Statistical analysis of binary, correlated outcomes in cross-sectional studies
Robert J. Glynn, Brigham and Women's Hospital - Harvard Medical School, Harvard University, Boston, Massachusetts, United States
DisclosureBlock: Robert J. Glynn, AstraZeneca Code F (Financial Support) , Kowa Code F (Financial Support) , Novartis Code F (Financial Support) , Pfizer Code F (Financial Support)
Description
We discuss study designs giving rise to a dichotomous outcome measured in each eye of a study population (e.g. presence of cataract, glaucoma, or diabetic retinopathy), either in a cross-sectional prevalence study, or after follow-up of a fixed time period in a prospective cohort study or clinical trial.
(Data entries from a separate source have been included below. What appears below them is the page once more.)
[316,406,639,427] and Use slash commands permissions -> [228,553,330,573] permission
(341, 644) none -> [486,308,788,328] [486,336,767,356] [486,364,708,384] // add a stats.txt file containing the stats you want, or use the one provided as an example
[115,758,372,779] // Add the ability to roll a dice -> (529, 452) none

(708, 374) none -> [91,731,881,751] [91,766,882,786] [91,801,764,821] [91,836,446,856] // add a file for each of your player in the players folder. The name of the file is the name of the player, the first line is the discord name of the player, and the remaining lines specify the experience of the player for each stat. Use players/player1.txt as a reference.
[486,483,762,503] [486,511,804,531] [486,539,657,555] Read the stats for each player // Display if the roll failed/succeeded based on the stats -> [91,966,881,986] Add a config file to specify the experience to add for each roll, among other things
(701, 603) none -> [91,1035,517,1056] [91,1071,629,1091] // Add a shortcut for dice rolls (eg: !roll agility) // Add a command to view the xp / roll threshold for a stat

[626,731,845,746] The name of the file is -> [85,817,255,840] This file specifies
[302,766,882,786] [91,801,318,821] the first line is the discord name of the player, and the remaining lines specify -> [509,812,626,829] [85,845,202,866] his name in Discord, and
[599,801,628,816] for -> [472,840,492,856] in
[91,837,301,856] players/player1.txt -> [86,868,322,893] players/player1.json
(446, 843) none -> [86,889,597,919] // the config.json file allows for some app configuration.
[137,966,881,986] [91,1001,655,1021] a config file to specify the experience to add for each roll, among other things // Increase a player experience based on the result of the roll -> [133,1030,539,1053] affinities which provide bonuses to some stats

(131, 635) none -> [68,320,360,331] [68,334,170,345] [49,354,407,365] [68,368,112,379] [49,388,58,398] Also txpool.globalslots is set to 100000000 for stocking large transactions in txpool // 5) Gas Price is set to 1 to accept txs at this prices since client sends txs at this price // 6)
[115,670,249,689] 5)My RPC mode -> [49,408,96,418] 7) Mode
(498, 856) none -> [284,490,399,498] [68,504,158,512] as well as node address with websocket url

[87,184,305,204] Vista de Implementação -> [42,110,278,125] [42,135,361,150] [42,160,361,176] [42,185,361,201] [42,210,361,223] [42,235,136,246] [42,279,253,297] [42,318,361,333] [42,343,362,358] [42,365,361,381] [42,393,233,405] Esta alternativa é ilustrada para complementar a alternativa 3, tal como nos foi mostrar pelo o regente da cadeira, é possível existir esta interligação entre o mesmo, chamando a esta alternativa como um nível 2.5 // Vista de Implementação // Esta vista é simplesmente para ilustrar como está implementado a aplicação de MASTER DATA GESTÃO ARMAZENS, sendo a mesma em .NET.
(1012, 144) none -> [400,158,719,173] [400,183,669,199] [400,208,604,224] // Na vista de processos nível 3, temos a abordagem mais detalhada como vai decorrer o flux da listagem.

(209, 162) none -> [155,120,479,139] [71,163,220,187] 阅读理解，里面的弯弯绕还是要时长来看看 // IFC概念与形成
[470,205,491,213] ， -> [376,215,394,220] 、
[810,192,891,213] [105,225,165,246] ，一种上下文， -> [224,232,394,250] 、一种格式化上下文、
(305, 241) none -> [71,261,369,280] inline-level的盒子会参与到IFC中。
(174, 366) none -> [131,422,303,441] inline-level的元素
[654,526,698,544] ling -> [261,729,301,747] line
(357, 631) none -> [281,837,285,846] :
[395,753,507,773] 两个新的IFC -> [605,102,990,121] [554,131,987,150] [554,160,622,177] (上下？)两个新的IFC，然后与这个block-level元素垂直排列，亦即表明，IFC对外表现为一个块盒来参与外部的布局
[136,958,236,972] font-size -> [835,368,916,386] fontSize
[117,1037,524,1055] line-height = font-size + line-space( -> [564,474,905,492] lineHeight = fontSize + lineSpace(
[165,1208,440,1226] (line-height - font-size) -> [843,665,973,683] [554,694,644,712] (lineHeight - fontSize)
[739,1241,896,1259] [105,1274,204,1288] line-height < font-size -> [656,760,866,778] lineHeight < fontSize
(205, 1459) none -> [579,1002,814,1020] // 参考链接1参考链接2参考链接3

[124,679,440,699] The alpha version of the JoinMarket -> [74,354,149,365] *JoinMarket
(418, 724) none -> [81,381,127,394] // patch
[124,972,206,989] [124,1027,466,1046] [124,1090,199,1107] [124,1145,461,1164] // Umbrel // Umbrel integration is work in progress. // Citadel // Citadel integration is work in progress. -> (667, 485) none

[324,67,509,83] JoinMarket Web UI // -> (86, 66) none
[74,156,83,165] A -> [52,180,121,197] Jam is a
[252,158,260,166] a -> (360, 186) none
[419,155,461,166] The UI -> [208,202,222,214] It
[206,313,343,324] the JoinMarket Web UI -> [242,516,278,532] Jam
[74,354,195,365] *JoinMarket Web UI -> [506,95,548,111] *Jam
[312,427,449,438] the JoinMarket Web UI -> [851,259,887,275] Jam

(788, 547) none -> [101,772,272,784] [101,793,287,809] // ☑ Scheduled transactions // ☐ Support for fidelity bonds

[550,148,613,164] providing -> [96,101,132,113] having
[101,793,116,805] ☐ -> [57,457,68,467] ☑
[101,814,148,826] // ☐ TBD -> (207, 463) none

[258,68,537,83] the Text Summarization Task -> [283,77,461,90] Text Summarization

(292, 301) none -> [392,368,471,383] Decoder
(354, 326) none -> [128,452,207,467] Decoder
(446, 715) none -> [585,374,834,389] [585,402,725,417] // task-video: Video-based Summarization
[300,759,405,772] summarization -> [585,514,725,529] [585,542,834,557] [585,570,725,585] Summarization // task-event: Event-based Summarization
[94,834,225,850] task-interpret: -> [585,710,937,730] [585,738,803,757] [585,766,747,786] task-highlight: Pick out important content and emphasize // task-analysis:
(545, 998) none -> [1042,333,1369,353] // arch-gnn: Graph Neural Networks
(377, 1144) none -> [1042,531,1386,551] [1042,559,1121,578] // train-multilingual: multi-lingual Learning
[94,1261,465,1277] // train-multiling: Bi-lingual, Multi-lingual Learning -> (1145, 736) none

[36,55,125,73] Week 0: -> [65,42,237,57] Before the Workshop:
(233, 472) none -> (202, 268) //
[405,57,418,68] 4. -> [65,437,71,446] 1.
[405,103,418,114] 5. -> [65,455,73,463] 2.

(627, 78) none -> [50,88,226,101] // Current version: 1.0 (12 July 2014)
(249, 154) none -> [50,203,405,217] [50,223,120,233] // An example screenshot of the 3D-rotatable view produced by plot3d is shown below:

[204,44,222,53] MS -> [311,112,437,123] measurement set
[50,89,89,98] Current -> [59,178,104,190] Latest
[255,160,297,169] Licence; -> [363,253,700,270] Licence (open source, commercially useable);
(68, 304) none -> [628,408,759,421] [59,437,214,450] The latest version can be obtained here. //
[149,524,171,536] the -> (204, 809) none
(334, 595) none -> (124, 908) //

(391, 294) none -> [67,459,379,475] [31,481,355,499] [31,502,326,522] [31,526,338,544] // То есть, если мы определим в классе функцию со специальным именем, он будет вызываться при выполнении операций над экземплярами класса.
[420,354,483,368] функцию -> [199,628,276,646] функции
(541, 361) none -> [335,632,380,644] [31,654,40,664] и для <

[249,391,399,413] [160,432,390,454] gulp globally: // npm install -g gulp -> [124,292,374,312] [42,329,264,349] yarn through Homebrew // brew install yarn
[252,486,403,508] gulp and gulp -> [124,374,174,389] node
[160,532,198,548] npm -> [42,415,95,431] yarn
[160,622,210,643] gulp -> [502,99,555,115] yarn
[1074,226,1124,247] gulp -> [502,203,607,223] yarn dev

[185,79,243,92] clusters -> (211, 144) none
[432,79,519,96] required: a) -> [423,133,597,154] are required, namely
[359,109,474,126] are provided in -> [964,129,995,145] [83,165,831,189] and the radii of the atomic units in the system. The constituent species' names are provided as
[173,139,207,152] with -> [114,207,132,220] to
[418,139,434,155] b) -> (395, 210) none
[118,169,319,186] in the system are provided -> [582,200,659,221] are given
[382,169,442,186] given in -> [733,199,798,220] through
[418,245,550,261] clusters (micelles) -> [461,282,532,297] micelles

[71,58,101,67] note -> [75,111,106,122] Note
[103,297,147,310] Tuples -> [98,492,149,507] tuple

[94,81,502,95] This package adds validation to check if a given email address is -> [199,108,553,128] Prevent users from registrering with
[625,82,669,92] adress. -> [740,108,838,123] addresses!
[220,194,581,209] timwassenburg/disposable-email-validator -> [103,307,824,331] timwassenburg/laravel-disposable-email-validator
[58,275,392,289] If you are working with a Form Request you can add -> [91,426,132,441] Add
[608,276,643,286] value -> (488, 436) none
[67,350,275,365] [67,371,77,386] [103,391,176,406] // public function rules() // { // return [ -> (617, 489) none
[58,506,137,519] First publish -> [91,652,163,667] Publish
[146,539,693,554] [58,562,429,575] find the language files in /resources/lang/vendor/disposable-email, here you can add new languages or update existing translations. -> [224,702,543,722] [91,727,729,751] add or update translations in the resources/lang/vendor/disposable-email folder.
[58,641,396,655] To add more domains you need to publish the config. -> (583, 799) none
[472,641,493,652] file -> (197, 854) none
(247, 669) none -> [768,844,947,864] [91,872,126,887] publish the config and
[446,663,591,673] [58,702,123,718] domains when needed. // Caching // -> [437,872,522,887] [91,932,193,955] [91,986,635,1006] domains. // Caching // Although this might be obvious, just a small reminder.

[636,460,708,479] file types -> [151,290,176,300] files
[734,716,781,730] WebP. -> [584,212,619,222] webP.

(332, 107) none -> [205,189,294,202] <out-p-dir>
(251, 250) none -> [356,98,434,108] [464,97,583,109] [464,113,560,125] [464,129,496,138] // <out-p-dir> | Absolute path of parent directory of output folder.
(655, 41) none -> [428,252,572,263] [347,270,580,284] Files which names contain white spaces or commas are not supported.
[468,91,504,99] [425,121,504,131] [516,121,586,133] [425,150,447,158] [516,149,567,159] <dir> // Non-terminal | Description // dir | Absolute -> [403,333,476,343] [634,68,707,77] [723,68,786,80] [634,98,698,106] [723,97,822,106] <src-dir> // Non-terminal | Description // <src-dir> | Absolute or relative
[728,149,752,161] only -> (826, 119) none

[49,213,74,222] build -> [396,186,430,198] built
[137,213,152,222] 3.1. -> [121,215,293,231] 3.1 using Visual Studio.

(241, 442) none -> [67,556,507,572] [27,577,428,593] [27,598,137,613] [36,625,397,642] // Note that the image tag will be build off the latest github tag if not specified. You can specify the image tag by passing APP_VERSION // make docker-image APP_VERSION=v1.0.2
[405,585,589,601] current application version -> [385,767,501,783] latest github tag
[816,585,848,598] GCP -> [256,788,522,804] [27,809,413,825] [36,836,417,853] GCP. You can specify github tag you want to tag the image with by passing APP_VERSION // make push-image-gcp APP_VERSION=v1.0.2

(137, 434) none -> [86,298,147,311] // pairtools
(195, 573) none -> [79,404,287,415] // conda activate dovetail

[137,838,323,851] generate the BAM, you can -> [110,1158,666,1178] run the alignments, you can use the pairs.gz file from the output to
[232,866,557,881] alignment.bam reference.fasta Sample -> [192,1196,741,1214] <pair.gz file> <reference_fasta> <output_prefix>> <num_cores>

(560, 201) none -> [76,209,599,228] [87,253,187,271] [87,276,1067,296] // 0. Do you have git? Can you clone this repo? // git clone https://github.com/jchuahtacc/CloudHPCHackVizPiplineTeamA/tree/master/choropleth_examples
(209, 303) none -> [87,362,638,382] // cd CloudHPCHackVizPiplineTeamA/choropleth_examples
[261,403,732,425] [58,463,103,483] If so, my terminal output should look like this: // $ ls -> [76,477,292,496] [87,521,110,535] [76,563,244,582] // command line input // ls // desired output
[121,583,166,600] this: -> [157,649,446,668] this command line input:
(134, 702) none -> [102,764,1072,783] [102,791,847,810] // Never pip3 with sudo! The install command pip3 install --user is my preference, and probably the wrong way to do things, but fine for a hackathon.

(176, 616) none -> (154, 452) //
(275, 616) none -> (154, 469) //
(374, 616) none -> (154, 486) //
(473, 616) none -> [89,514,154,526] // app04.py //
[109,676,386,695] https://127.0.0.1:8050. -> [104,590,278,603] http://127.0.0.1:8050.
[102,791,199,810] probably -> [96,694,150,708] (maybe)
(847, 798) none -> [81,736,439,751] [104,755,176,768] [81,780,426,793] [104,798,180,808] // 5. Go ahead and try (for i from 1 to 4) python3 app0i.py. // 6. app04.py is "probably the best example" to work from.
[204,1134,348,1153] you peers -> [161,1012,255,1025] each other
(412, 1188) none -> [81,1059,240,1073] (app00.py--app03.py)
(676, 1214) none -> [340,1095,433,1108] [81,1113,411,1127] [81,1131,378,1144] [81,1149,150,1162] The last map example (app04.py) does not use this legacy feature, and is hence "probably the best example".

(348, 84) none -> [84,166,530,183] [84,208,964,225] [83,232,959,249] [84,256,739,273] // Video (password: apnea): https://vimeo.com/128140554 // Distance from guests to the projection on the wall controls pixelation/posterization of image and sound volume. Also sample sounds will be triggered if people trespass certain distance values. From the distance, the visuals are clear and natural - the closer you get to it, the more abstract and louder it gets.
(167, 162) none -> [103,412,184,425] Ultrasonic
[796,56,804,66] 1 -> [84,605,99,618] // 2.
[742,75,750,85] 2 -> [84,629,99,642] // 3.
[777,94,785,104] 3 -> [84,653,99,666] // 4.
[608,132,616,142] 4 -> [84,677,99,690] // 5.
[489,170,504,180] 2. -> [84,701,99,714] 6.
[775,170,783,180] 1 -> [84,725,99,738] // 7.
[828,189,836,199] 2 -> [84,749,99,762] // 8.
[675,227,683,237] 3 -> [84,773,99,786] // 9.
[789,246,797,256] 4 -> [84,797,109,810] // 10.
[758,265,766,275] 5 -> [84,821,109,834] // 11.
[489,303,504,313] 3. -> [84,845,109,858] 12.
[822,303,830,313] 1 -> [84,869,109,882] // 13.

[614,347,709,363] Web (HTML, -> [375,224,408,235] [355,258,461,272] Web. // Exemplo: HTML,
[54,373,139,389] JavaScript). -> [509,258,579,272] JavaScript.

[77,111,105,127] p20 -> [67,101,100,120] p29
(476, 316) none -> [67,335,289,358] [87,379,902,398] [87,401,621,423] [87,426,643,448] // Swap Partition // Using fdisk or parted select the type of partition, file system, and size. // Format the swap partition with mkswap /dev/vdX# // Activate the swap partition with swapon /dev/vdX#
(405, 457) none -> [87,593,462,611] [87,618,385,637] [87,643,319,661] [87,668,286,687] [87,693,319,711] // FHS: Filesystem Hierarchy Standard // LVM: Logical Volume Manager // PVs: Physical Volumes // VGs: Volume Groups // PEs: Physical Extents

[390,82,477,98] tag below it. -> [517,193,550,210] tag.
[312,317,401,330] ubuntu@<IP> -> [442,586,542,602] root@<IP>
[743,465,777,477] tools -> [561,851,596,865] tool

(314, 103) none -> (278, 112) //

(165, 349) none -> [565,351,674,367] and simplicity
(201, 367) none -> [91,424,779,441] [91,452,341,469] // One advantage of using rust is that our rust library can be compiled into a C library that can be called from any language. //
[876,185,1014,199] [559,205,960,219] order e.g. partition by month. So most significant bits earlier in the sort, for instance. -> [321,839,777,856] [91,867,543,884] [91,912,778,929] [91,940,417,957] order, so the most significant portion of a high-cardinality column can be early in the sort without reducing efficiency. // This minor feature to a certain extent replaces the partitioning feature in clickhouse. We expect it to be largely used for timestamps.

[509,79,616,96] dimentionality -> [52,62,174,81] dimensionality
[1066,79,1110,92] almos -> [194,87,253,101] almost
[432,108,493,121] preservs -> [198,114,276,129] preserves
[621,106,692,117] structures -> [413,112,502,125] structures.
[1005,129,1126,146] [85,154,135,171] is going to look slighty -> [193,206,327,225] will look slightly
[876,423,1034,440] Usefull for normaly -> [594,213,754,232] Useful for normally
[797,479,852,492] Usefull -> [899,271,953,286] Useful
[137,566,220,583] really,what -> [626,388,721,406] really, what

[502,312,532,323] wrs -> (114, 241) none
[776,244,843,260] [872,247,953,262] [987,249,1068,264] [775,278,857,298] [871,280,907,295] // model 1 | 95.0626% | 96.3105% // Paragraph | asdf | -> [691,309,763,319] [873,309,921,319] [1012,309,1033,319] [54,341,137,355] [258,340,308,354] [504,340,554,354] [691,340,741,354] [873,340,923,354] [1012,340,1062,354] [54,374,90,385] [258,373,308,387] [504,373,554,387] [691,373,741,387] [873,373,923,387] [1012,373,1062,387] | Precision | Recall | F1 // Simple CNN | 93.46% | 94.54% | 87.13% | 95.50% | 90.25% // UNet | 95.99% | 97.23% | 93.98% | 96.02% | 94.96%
We first consider studies with a single, dichotomous predictor variable, such as treatment assignment in a randomized trial, and distinguish situations where the eye and the person are the unit of randomization. Next, we describe methods with multiple independent variables, possibly including both continuous and categorical characteristics. A main focus will be on fitting and interpretation of logistic regression models that appropriately account for the correlation between the outcome in the two eyes of the same person. Real data examples will consider both eye-specific and person-specific covariates as well as the situation when some subjects contribute information from a single eye.